In one of the meditations Buechner relates a terrible tale of how a teenager, driven mad by rage, took a gun and killed his own father with it (Tragically, such events were less common when Buechner first wrote than today). The boy was quickly arrested and asked the obvious question: Why? Why had he committed such a horrible crime?
The boy answered that he hated his father, and the reason he hated him was because his father had been far too demanding. Much later, after the boy had been incarcerated, a guard was walking down the prison corridors late at night when he heard a noise coming from the boy’s cell. He stopped to listen, and what he heard was the boy crying in the darkness, “I want my father.”

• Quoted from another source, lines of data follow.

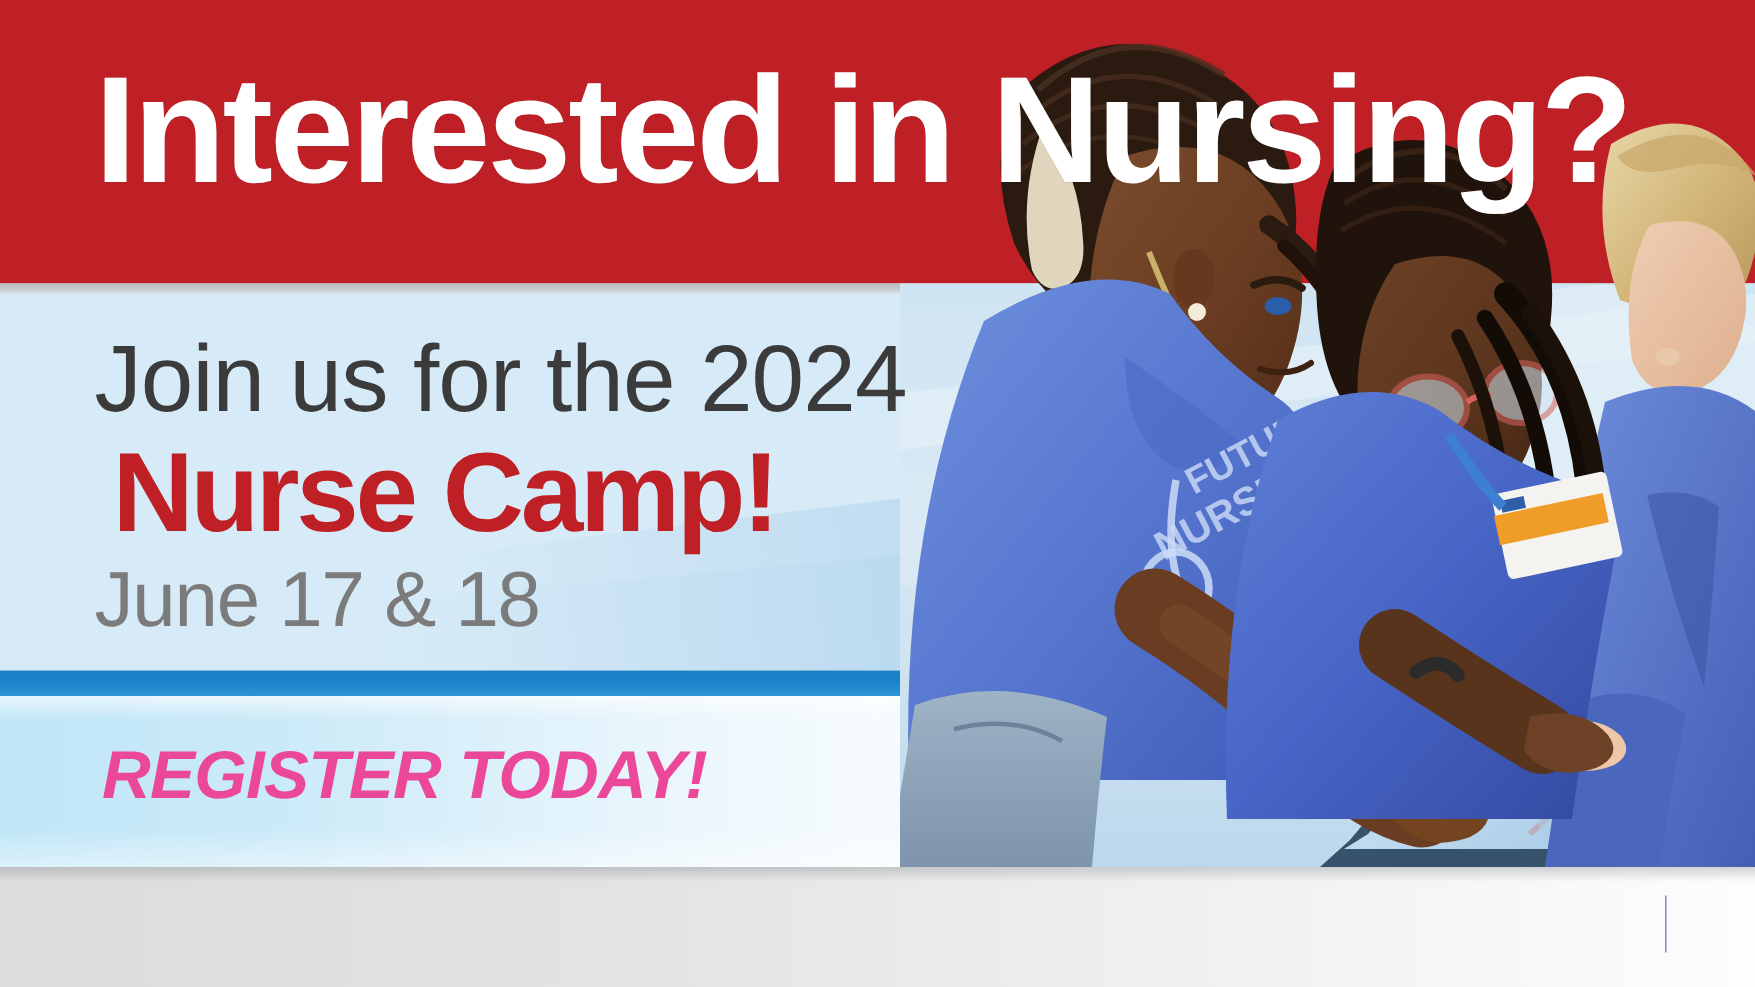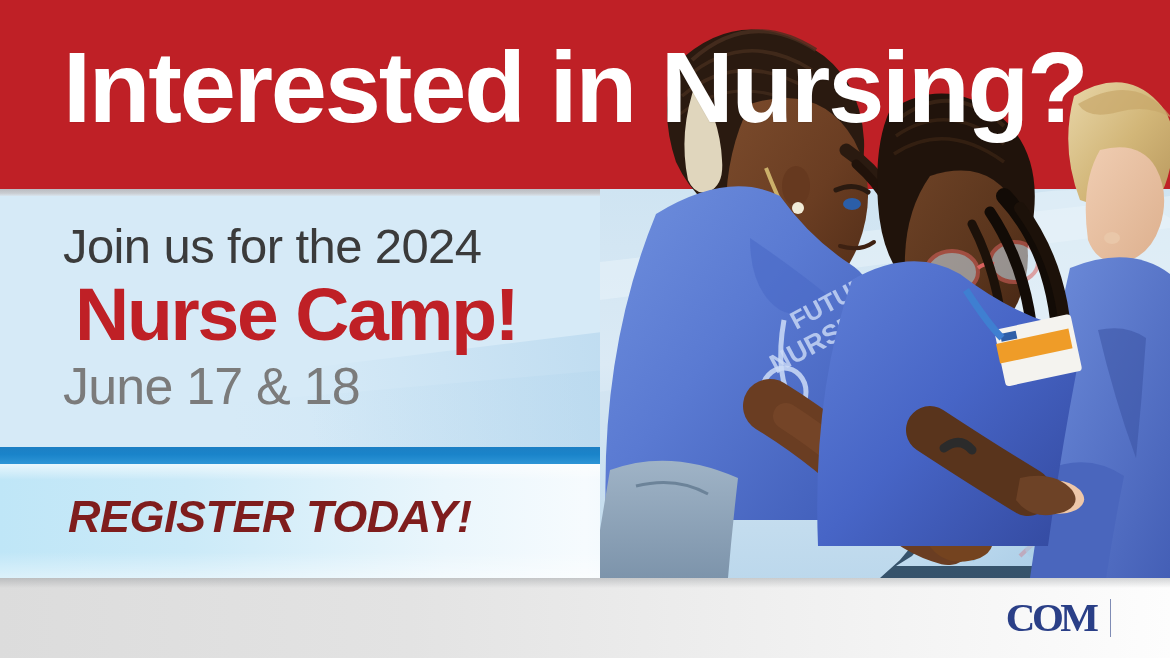"Join us for the 2024" .sub-line1 { font-size: 49px -> 63px }
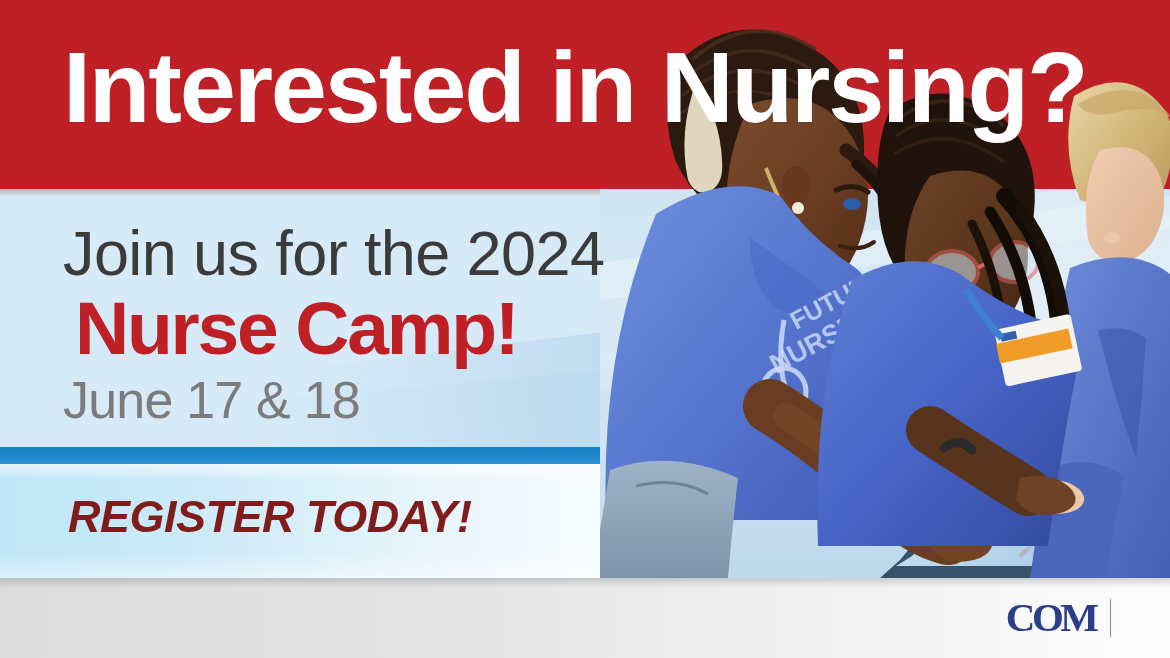"REGISTER TODAY!" .cta-text { color: #7f1d1d -> #ec4899 }
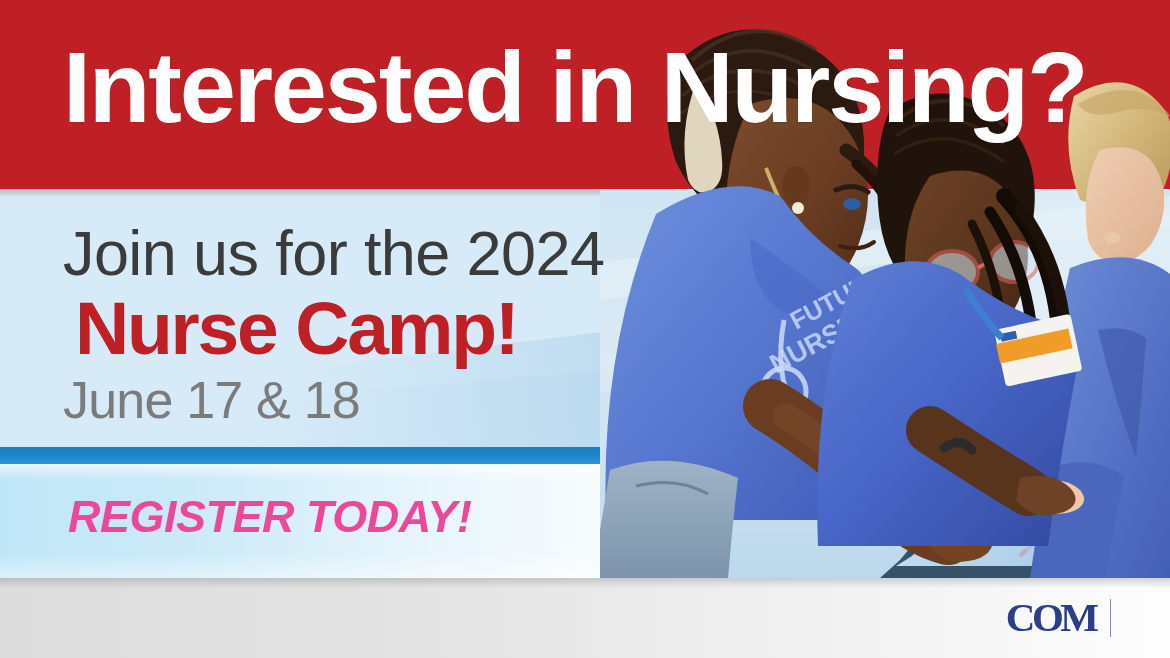"COM" span.logo-mark { html: <span>COM</span> -> none }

Buechner puts all of us in this young man’s shoes, in his cell. We all want our “father,” we all cry out for God. Yet, we have done away with him, as he has proved to be too old-fashioned, too much of a burden, too demanding. So what exactly does God demand? What is it that is so onerous on God’s part, that it produces in us such violent resistance? In a word: Submission. God demands our unconditional surrender.
This surrender does not, however, make us slaves. It makes us sons and daughters. Parents who place the demand of submission on their children do not enslave those children. Rather, those children are empowered by the bonds of love and trust, able to grow toward full, confident, healthy maturity. The demand of surrender is simply the demand of love, for God is love, which brings me to a second story, this one an old Spanish parable.
A father and son became estranged. Again, the father was “too demanding,” and the son wanted to do his own thing and live his own life. Thus, the boy ran away from home. After a while, when the son was not soon returning, the father set off to find him. He searched for days, weeks;, and ultimately for months, but his lost son was nowhere to be found.
Finally, the father took out a small ad in the Madrid newspaper. The ad read, translated into English: “Dear Paco, meet me at the square on Saturday morning. All is forgiven. I love you. Your Father.” On the following Saturday morning more than 800 Pacos showed up looking for the love of their fathers.
Here, Frederick Buechner has the last word: “We have killed our father, and we will kill him again, and our world will kill him. And yet he is there. It is he who listens at the door…This is God’s love. It conquers the world.”